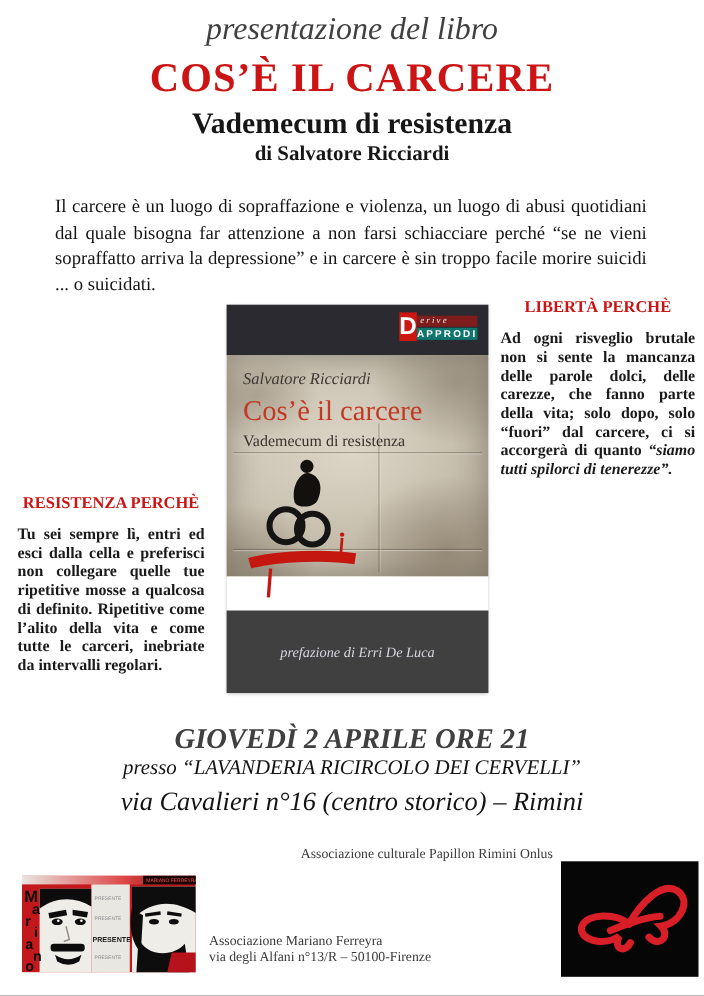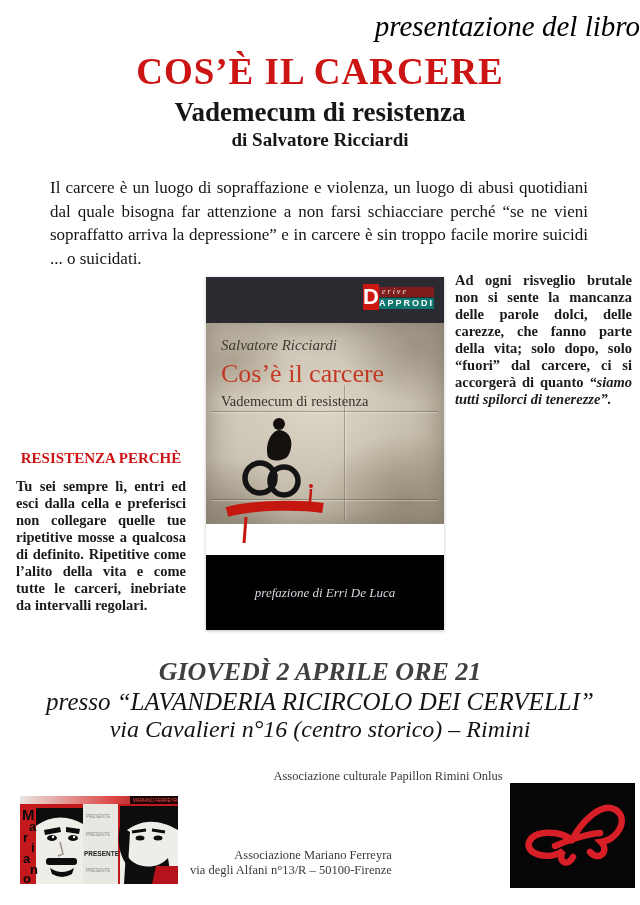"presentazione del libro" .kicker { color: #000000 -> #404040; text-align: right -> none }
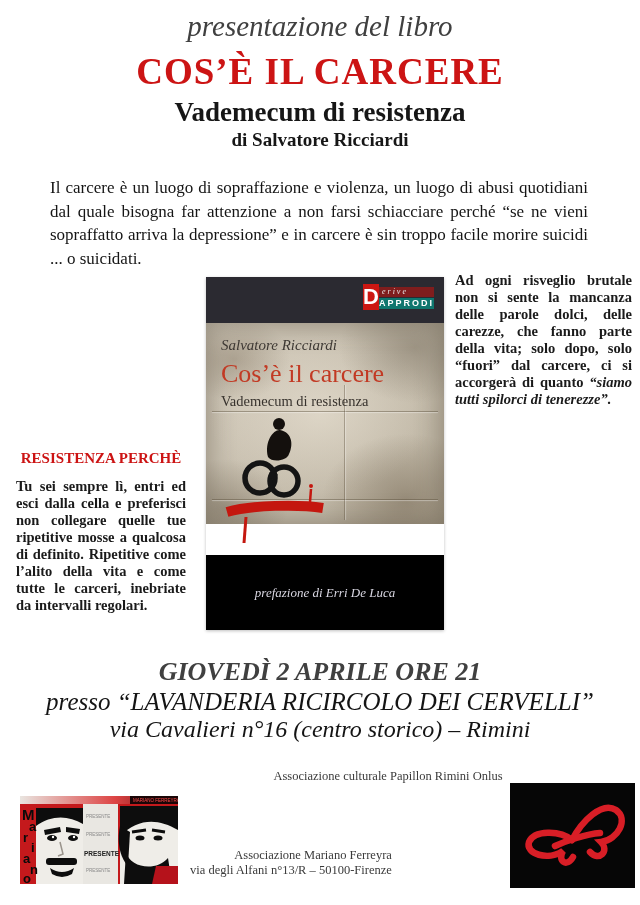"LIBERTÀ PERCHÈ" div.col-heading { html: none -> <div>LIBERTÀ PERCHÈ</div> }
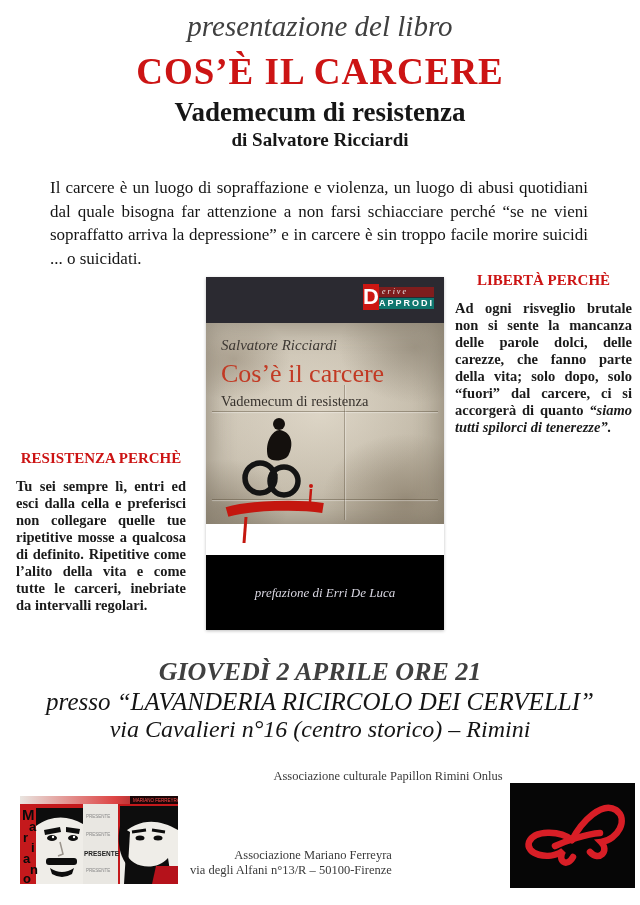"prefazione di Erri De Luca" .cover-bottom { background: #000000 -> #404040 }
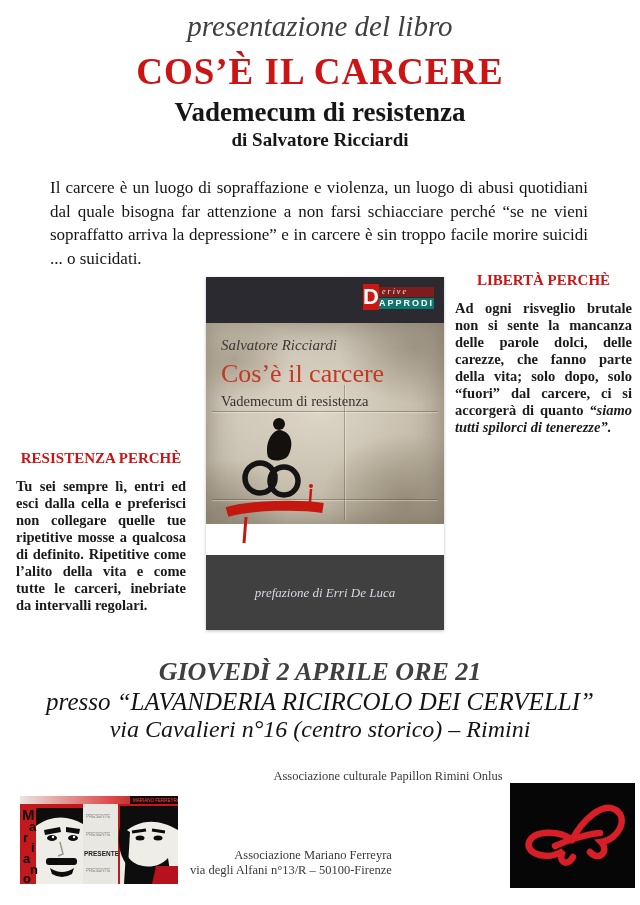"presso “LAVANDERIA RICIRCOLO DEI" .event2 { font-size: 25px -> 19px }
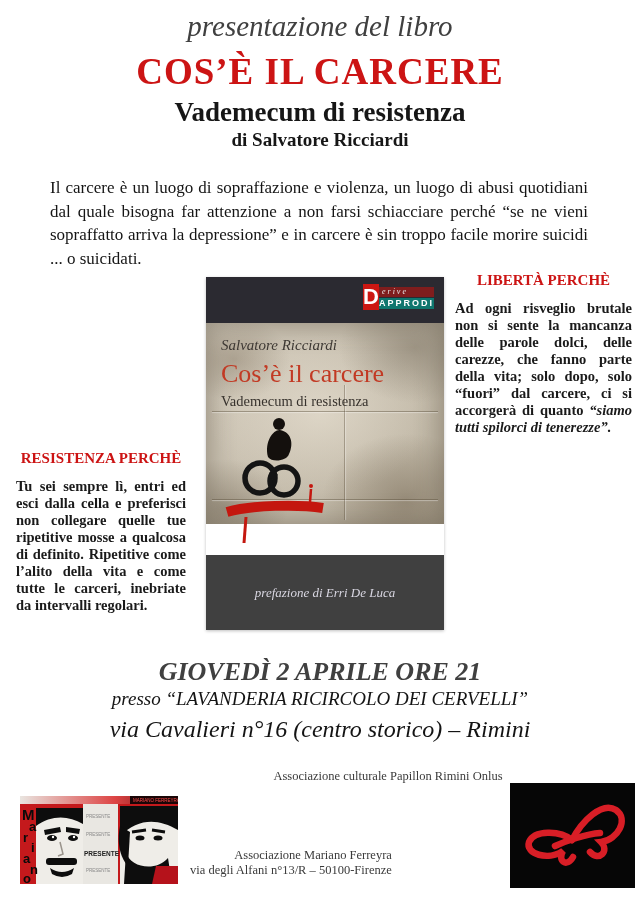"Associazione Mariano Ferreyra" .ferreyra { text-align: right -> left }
⁂
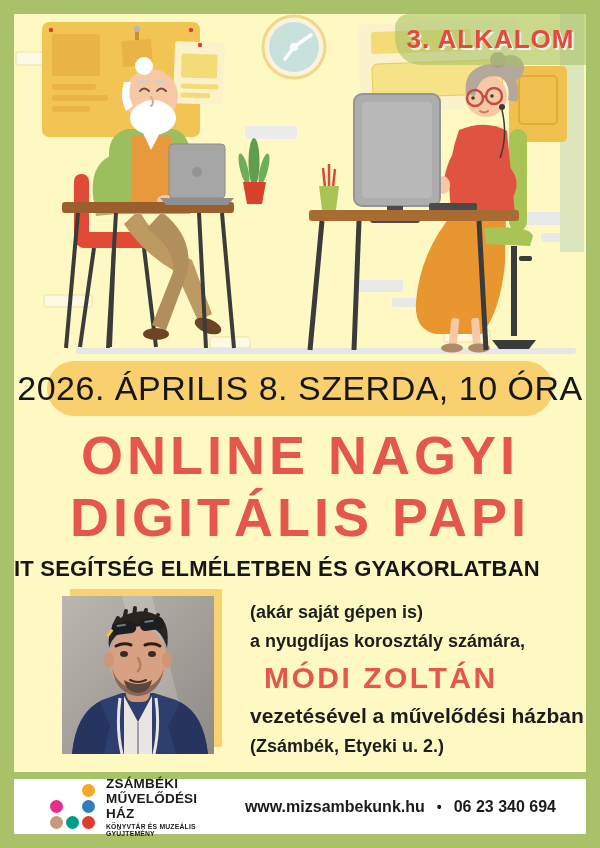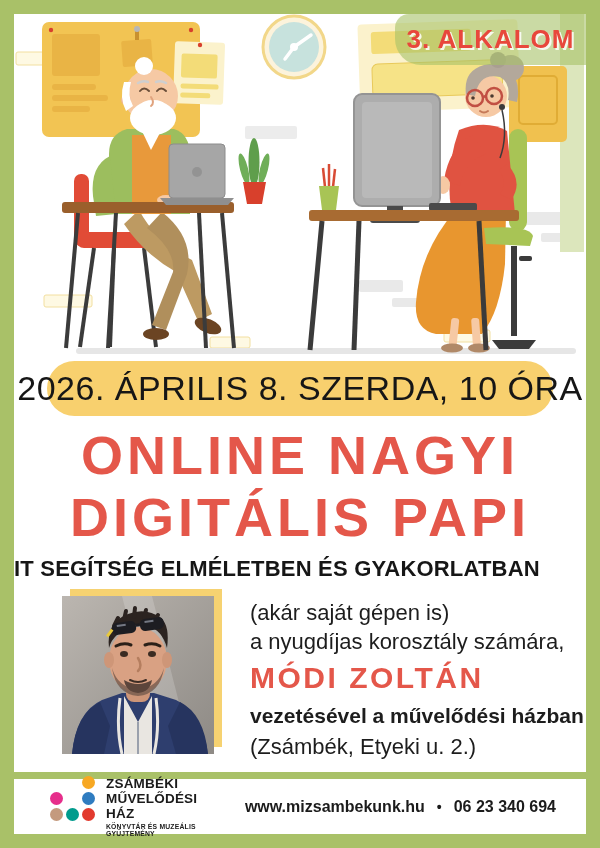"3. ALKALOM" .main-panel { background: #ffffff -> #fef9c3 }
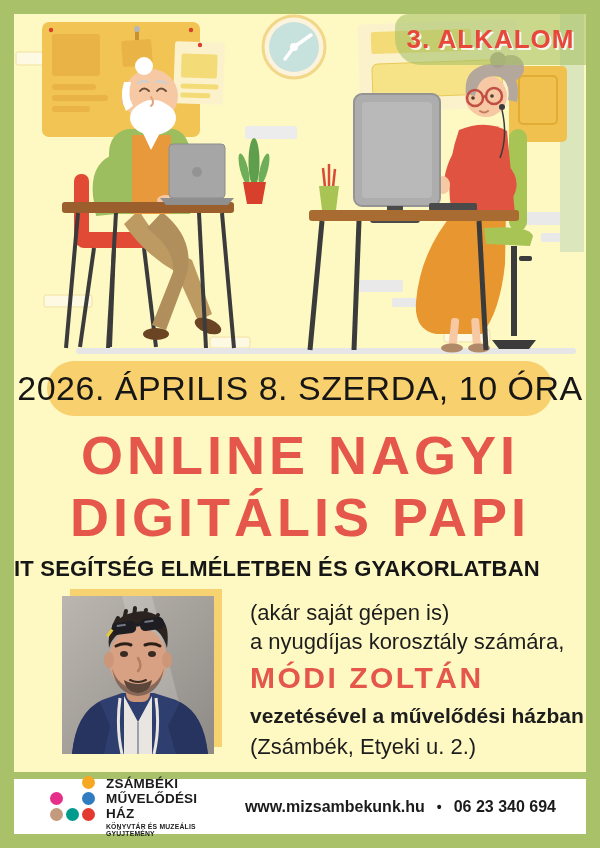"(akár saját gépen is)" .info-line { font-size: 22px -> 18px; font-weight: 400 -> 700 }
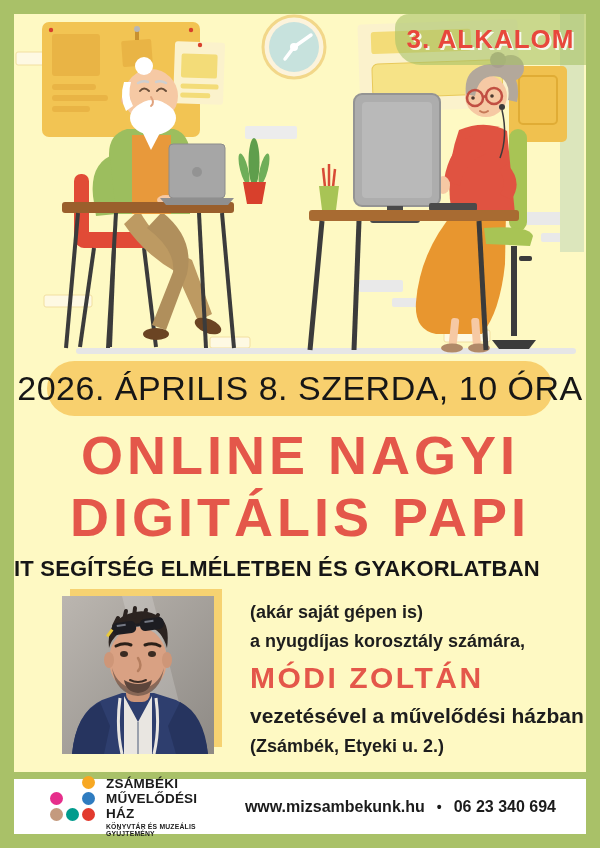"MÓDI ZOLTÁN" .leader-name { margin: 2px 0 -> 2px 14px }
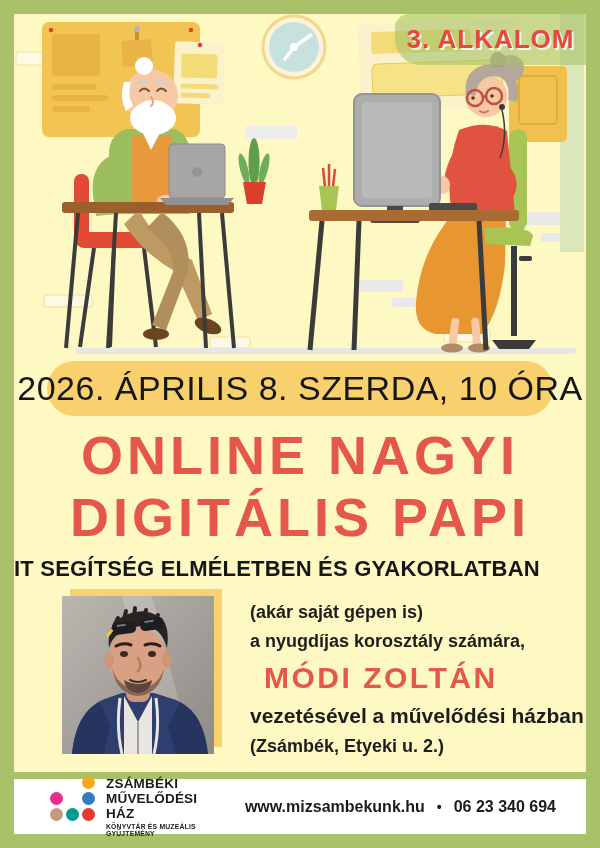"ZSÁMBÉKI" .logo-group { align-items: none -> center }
⁂
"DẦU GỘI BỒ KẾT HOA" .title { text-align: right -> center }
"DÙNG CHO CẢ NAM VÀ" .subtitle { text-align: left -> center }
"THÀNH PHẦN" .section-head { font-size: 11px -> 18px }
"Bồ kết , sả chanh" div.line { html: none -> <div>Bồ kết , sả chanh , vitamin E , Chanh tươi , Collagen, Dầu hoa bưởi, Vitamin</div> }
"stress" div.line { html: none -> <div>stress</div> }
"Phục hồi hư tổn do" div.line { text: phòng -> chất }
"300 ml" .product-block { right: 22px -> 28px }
⁂
▶ What you need to do
Pictures do not belong in the answer. Return the lines above starting at the one with "background: #ffffff ->" and ending at the one with "align-items: none ->", both kept, exactly.

▶ Problem solution
"3. ALKALOM" .main-panel { background: #ffffff -> #fef9c3 }
"(akár saját gépen is)" .info-line { font-size: 22px -> 18px; font-weight: 400 -> 700 }
"MÓDI ZOLTÁN" .leader-name { margin: 2px 0 -> 2px 14px }
"ZSÁMBÉKI" .logo-group { align-items: none -> center }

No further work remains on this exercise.